Step Up 5: All In, 2014.
Directed by Trish Sie.
Starring Ryan Guzman, Briana Evigan, Adam G. Sevani, Misha Gabriel Hamilton, Stephen Boss and Alyson Stoner.
All-stars from the previous Step Up installments come together in glittering Las Vegas, battling for a victory that could define their dreams and their careers.
Step Up 5: All In is the fifth entry into the Step Up franchise. This series has stayed mostly the same throughout the years, focusing on great dance sequences and not much else. Having seen all the previous films I can safely say that this series is somewhat of a guilty pleasure of mine, despite only really liking the third entry. Everyone involved in these films know they aren’t making anything groundbreaking and they realize people are there just to see the dancing so they never take themselves seriously and put all of their emphasis on the dance sequences, which are easily the best parts. With this film the filmmakers try to copy what was done in Fast Five and decide to bring back most of the popular characters from the previous instalments; most notably missing is Channing Tatum who was clearly too busy to come back, for what could be one last blowout.
There isn’t much of a story in All In but what is here follows Sean (Ryan Guzman), who was our main character in the last film. He and his crew, The Mob, keep trying to make it big in L.A. but nothing seems to be going their way. After coming up short with so many gigs the rest of The Mob is ready to go back home to Miami but Sean feels they still have a great chance to do something big. The Mob ends up leaving him and Sean is left to find a new crew. He hooks up with his old friend Moose (Adam G. Sevani) who introduces Sean to Andie (Briana Evigan) and from there they team up with a bunch of familiar faces from the previous films. Their plan is to win a contest called The Vortex where the winner gets a three year contract to dance in Las Vegas. In a not so surprising twist Sean’s old crew, The Mob, decides to join the contest as well which puts Sean in a difficult position. Does he make up with his old friends or continue with his new friends to win the chance of a lifetime?

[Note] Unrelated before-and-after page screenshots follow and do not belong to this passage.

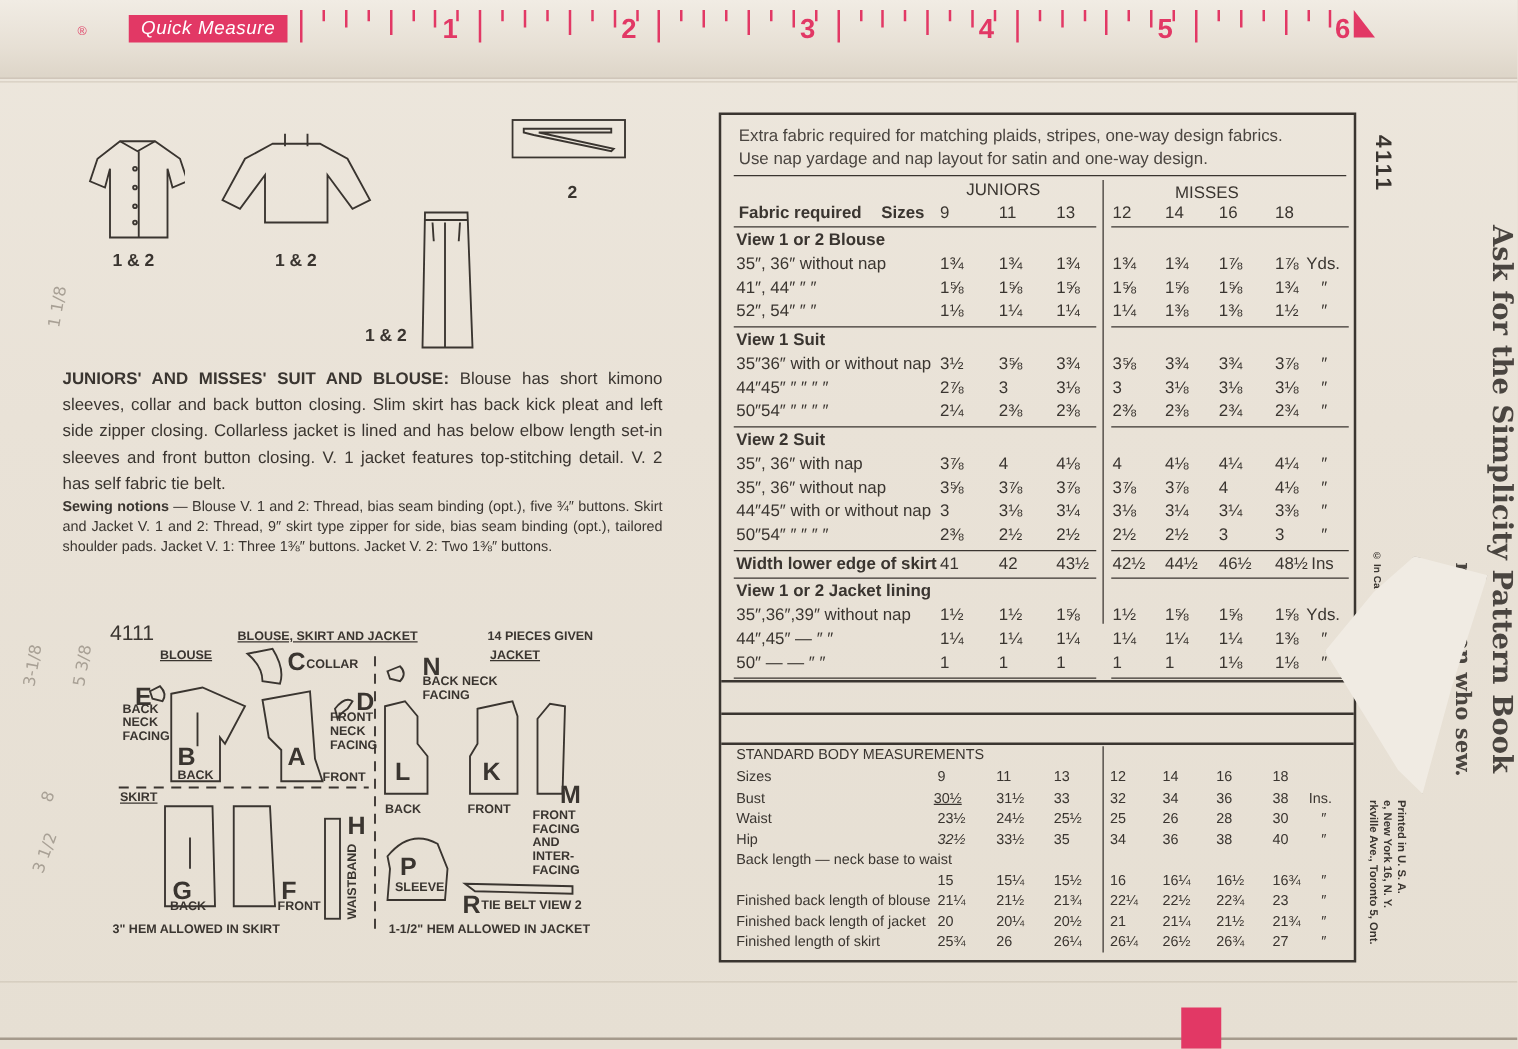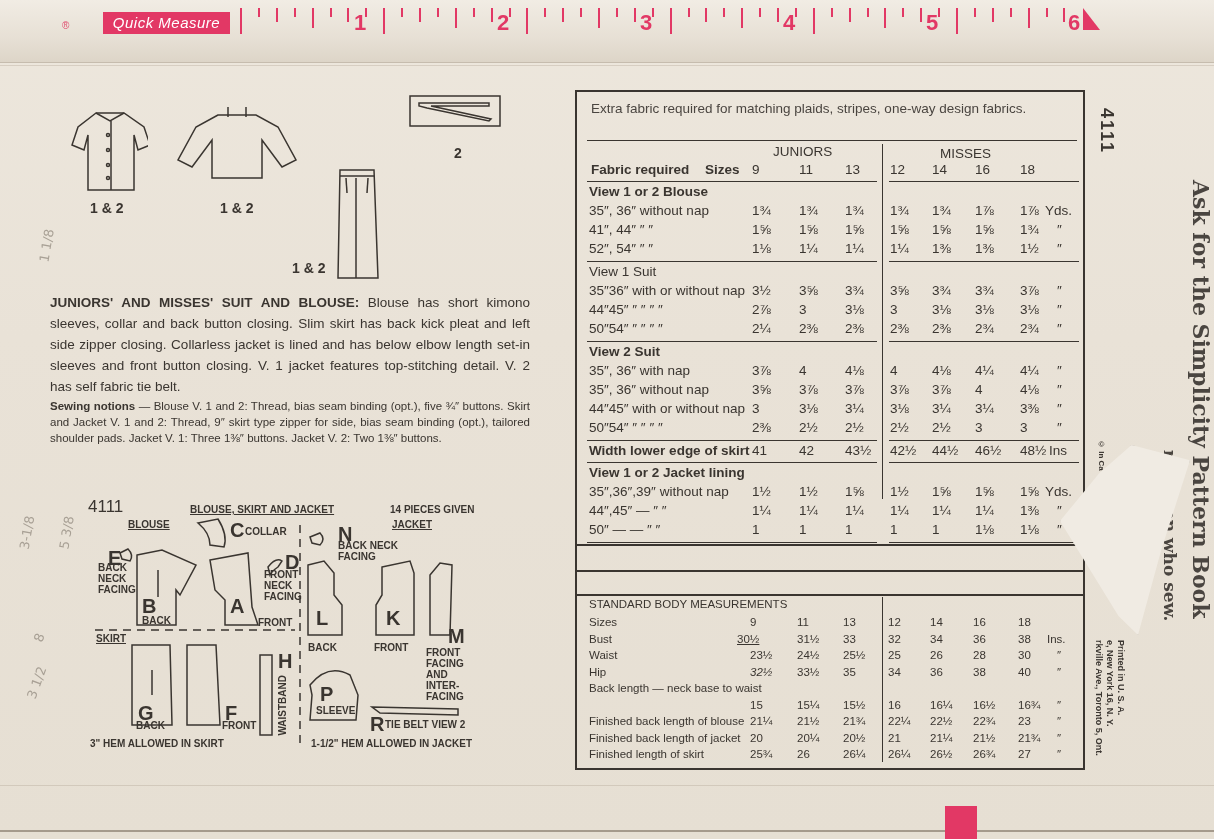"Use nap yardage and nap" div { html: none -> <div>Use nap yardage and nap layout for satin and one-way design.</div> }
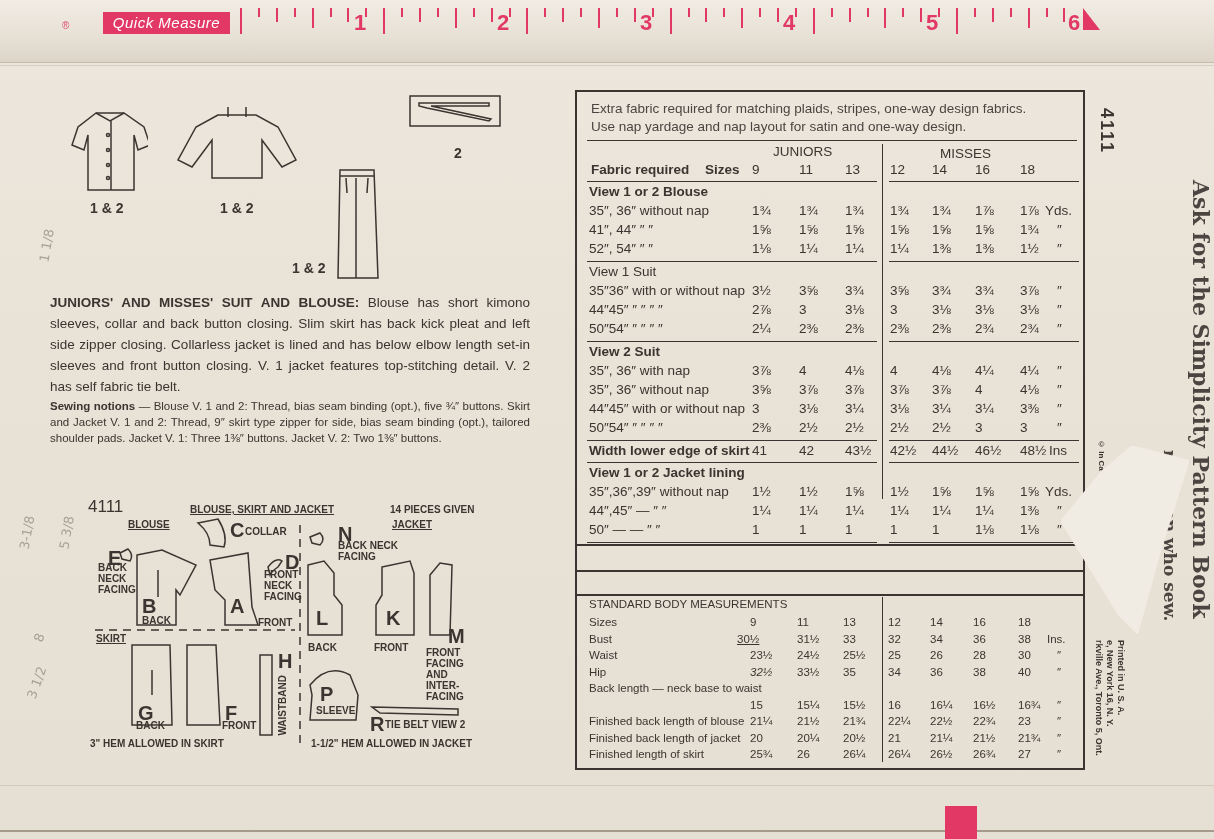"View 1 Suit" span.trow { font-weight: normal -> bold }
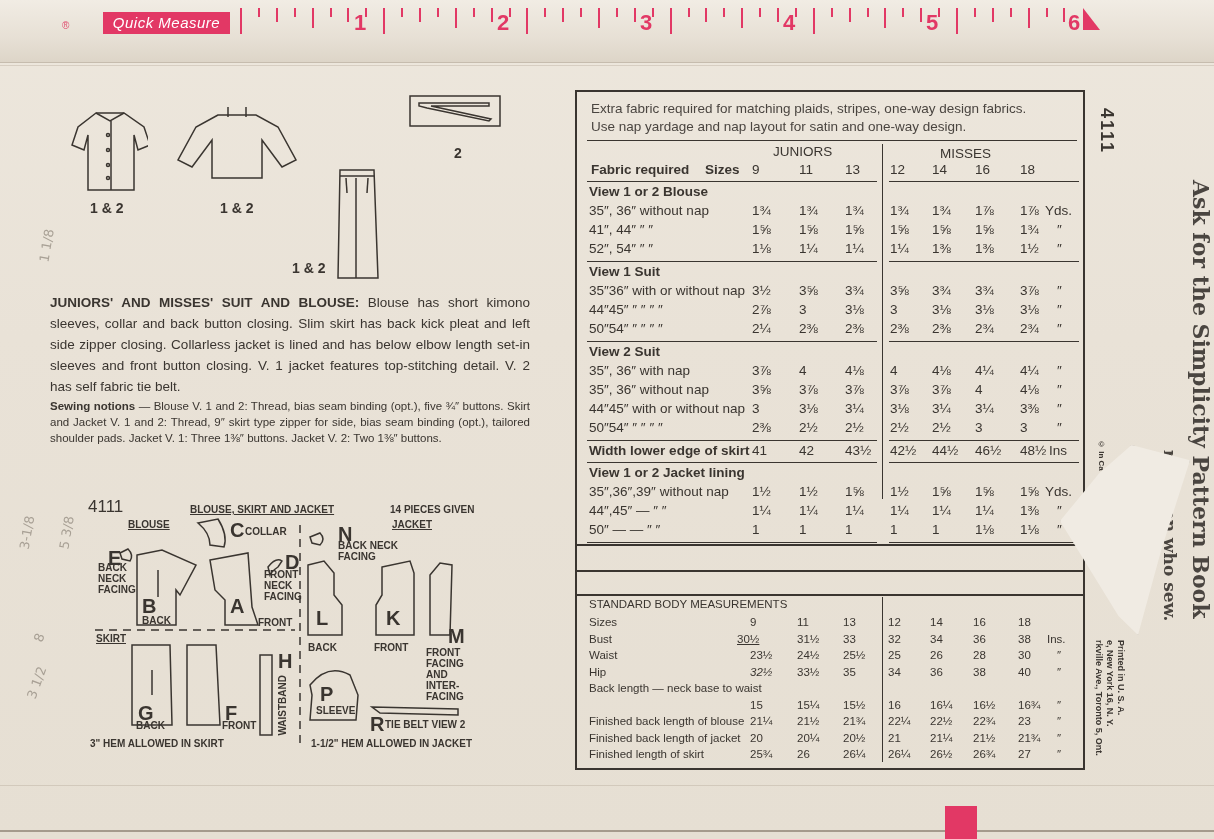"30½" span.trow { left: 160px -> 170px }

Like I mentioned before the audience for these films are coming for the dancing so everything else like the story, acting, etc. all get pushed to the side. Even though there aren’t many positives there is some fun to be had in this film. This one reminded me a lot of the third entry, which is my favorite one in the series, in that the filmmakers know how to keep most of the focus on the dancing and not spend pointless amounts of time with any of the love story or sub plots. Yes we do get a good bit of love story and sub plots, but they don’t get in the way of what’s important.
None of the actors here are truly actors, they are merely dancers trying to act. When it comes to dancing they are all extremely talented, especially Adam G. Sevani who I feel is the strongest dancer in this franchise, so it can be forgiven that none of them are good actors since the only important thing here is the dancing. But even though the dancing is the strongest part of the film that doesn’t mean everything else can be completely overlooked. It would be nice if they could find a way to change up the story once in a while because it feels like the same thing in every one of these. Also, having some decent acting would be nice. I know I said their acting doesn’t really matter, but it would be nice if it didn’t feel like all of these characters belong in a Disney Channel movie. Despite all of the negatives director Trish Sie does do a nice job of filming everything to really showcase these amazing dancers which is something they fell short of in the previous entry.
You should know what you’re getting into if you decide to watch Step Up 5: All In. There’s going to be some pretty terrible acting and a rather lame story. Thankfully, there are plenty of entertaining dance sequences so there is at least some fun to be had.